Kelch-like ECH-associated protein 1 (Keap1), nuclear factor erythroid 2-like factor 2-related factor 2 (Nrf2), and the antioxidant response element (ARE) are interacting components of a master regulatory signaling pathway that coordinates redox homeostasis, cytoprotective responses, and shifts in stem cell state. This study reexamined detailed dose–response (DR) data reported for in vitro Nrf2-ARE activation in human hepatoblastoma HepG2 cell lines containing either a ARE-bla or ARE-luc reporter at 12 different concentrations of each of 15 chemicals. The normalized study data were combined among chemicals exhibiting a positive response, yielding n = 531 (179) DR data for 9 (7) chemicals using the ARE-bla (ARE-luc) assay.
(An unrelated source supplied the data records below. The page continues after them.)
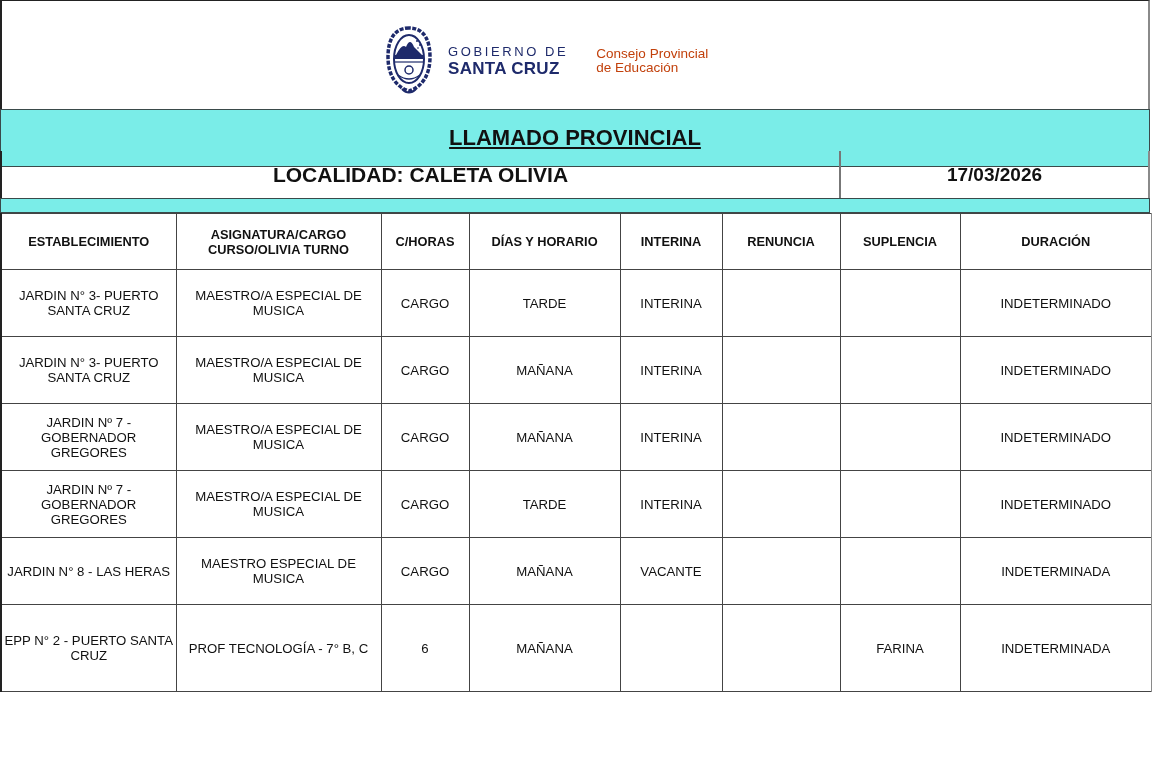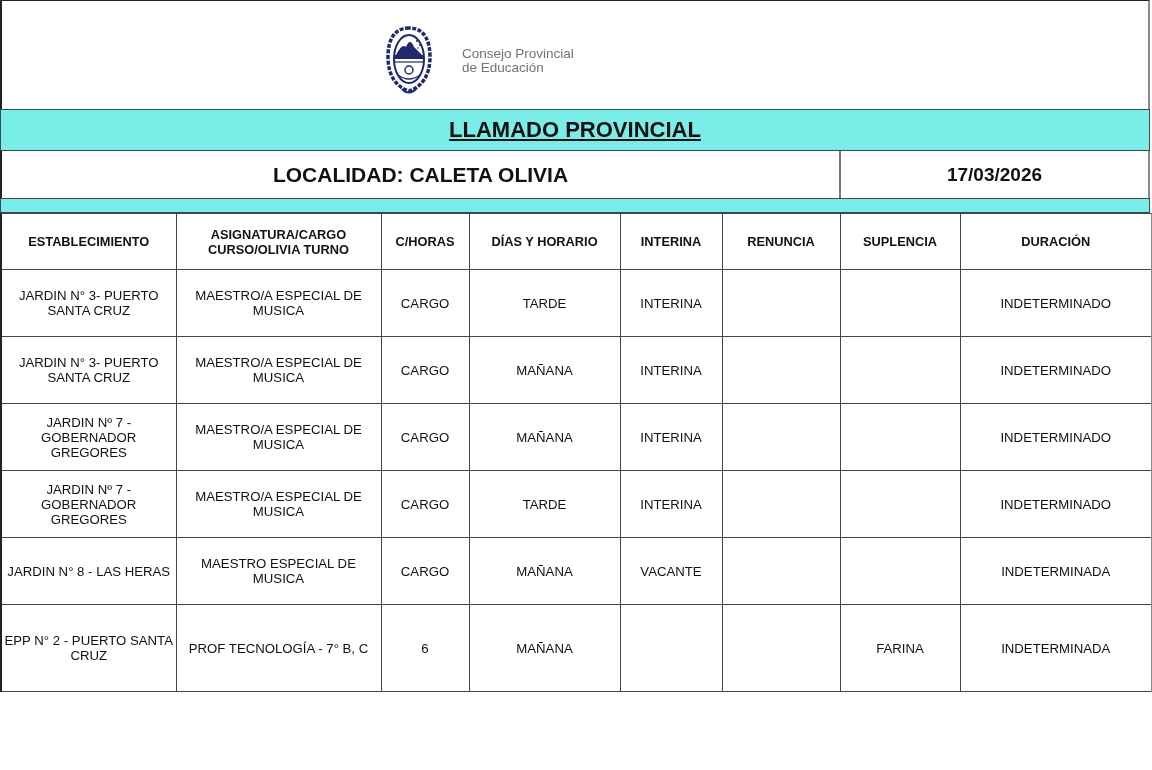"GOBIERNO DE" div.gob { html: none -> <div> <div>GOBIERNO DE</div> <div>SANTA CRUZ</div> </div> }
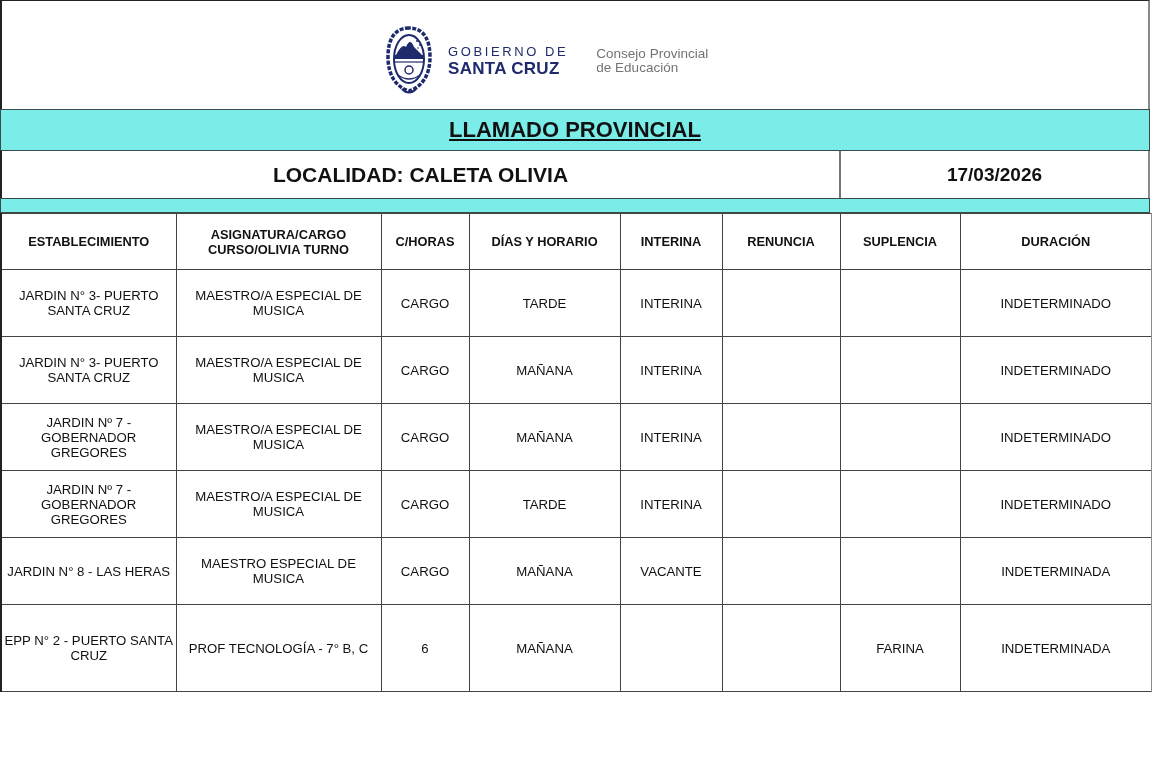"Consejo Provincial" .cpe { color: #737373 -> #c2410c }
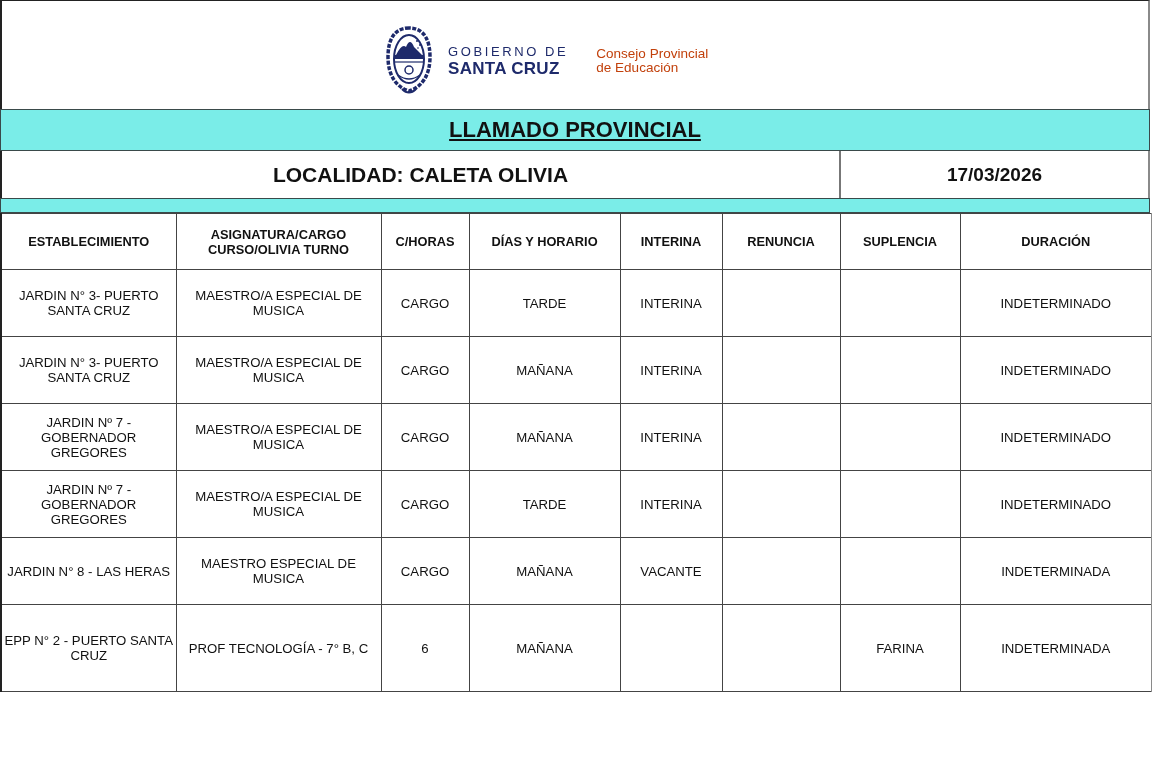"LLAMADO PROVINCIAL" .title-band { height: 42px -> 58px }
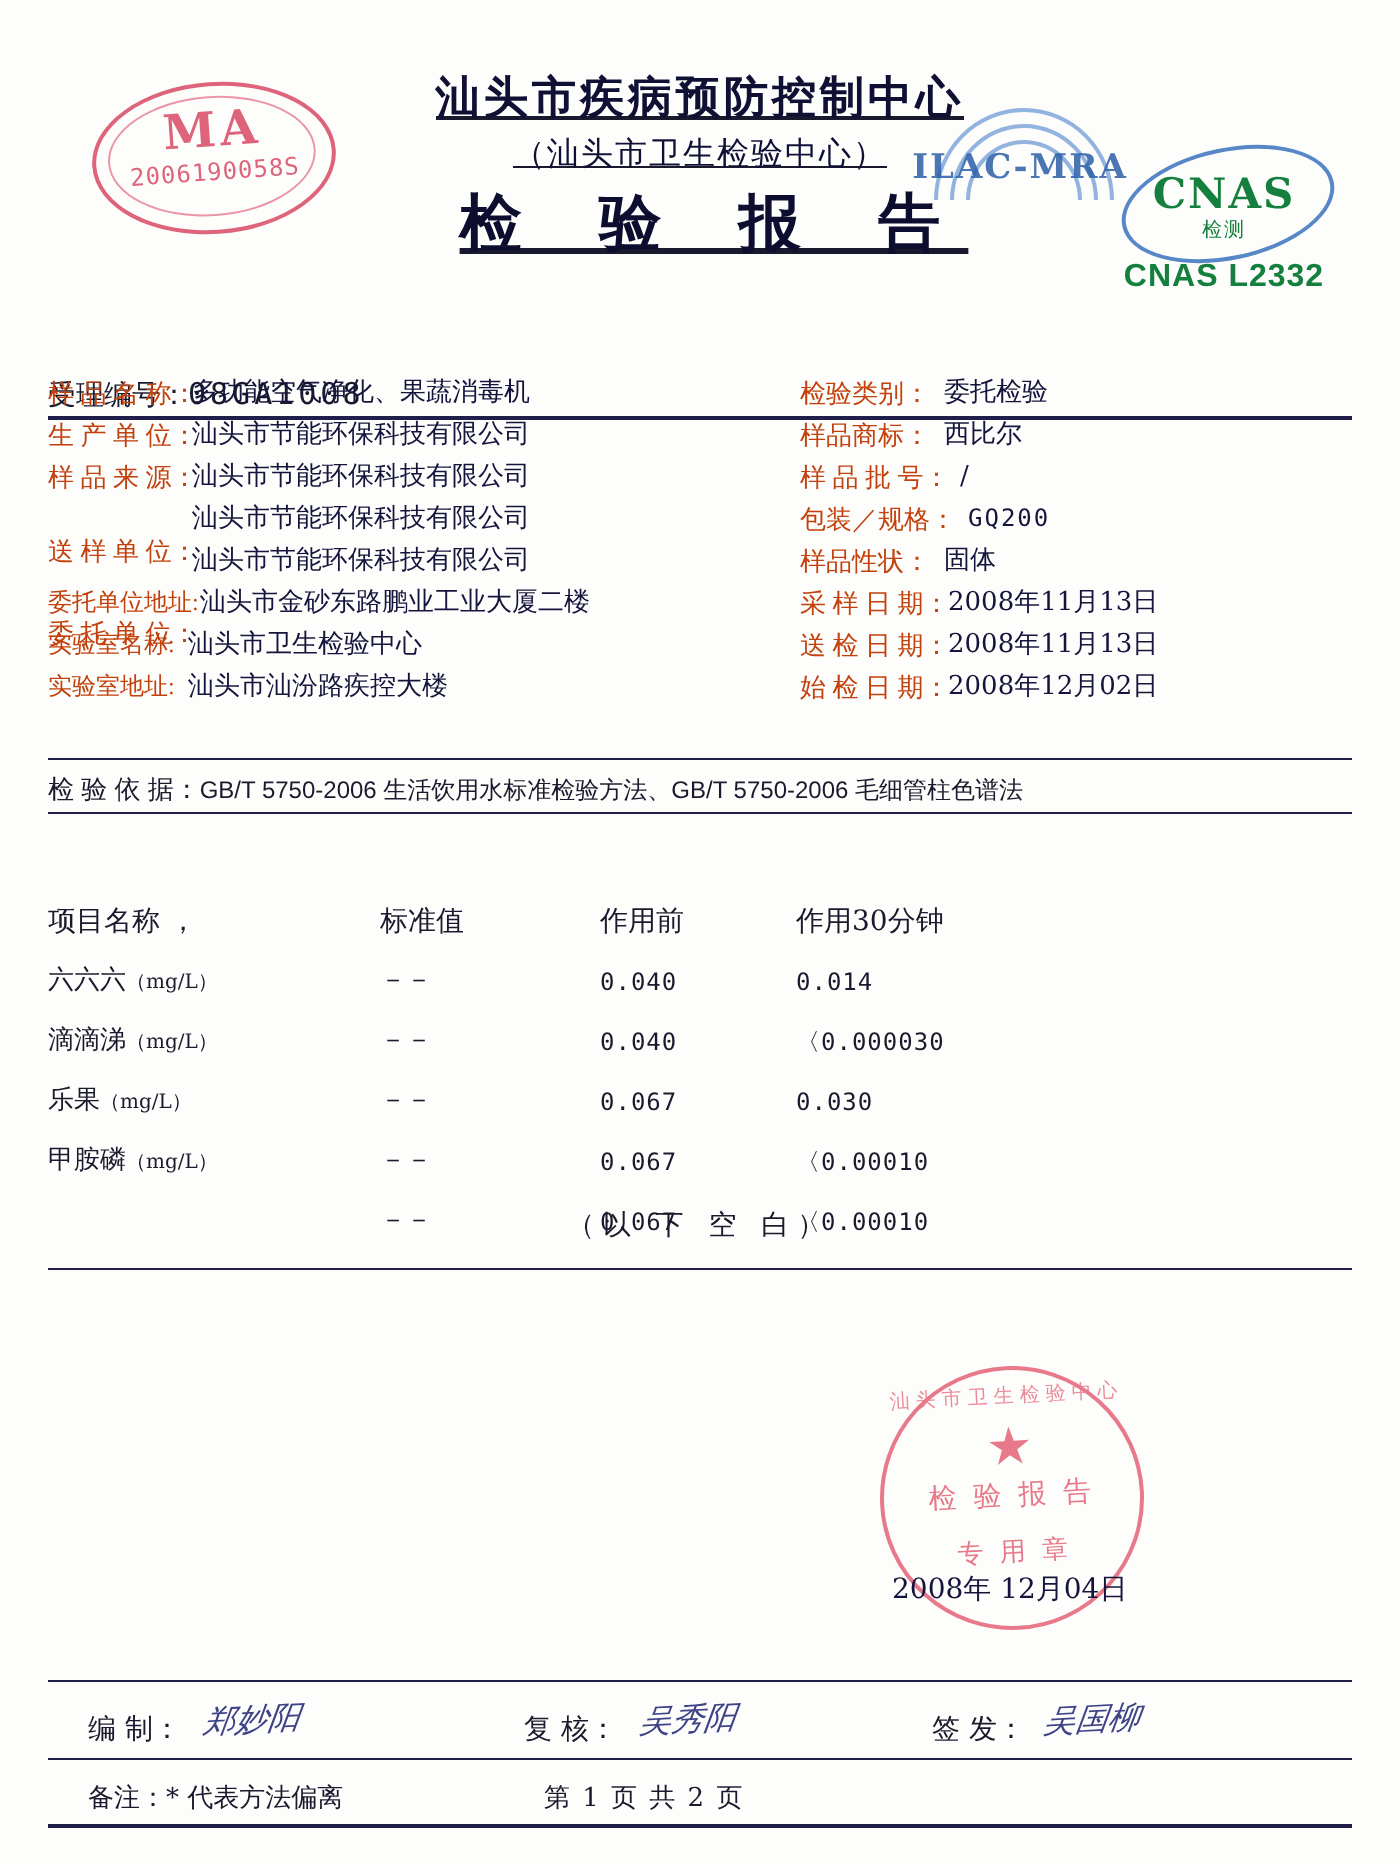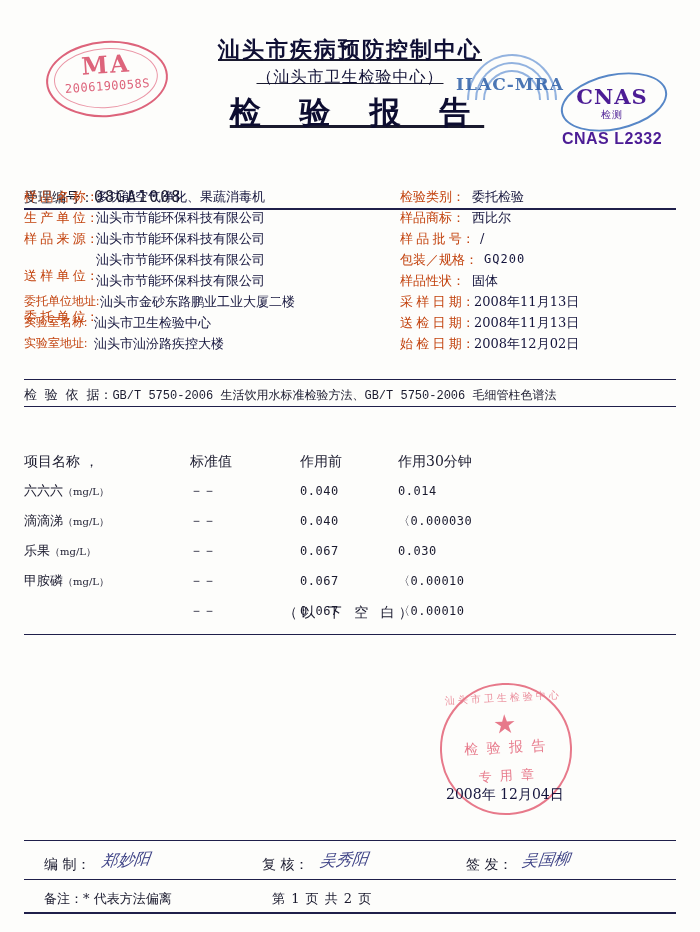"CNAS" .cnas-logo { color: #4c1d95 -> #15803d }
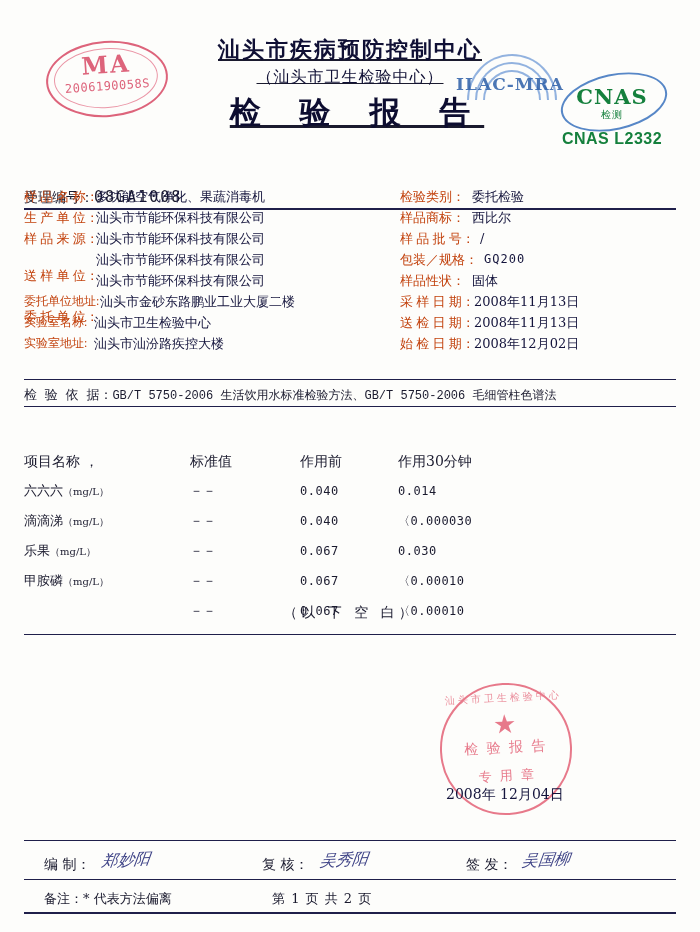"检 验 依 据：GB/T 5750-2006" .basis { font-family: Liberation Mono, monospace -> Liberation Sans, sans-serif }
Three-parameter linear/kth-power regression fits obtained to each combined set of ARE-bla- or ARE-luc-assay response data provided good fits (R2 =.99 or.91, respectively, Pfit >.99) that each incorporate a highly significant negative initial linear slope (P = 4 × 10-5 or.00025) and an overall J-shaped DR pattern. Results from this reanalysis of high-resolution ARE response data support the hypothesis that nonlinear ARE-mediated adaptive cellular responses to oxidative stress are governed by an ultrasensitive molecular switch.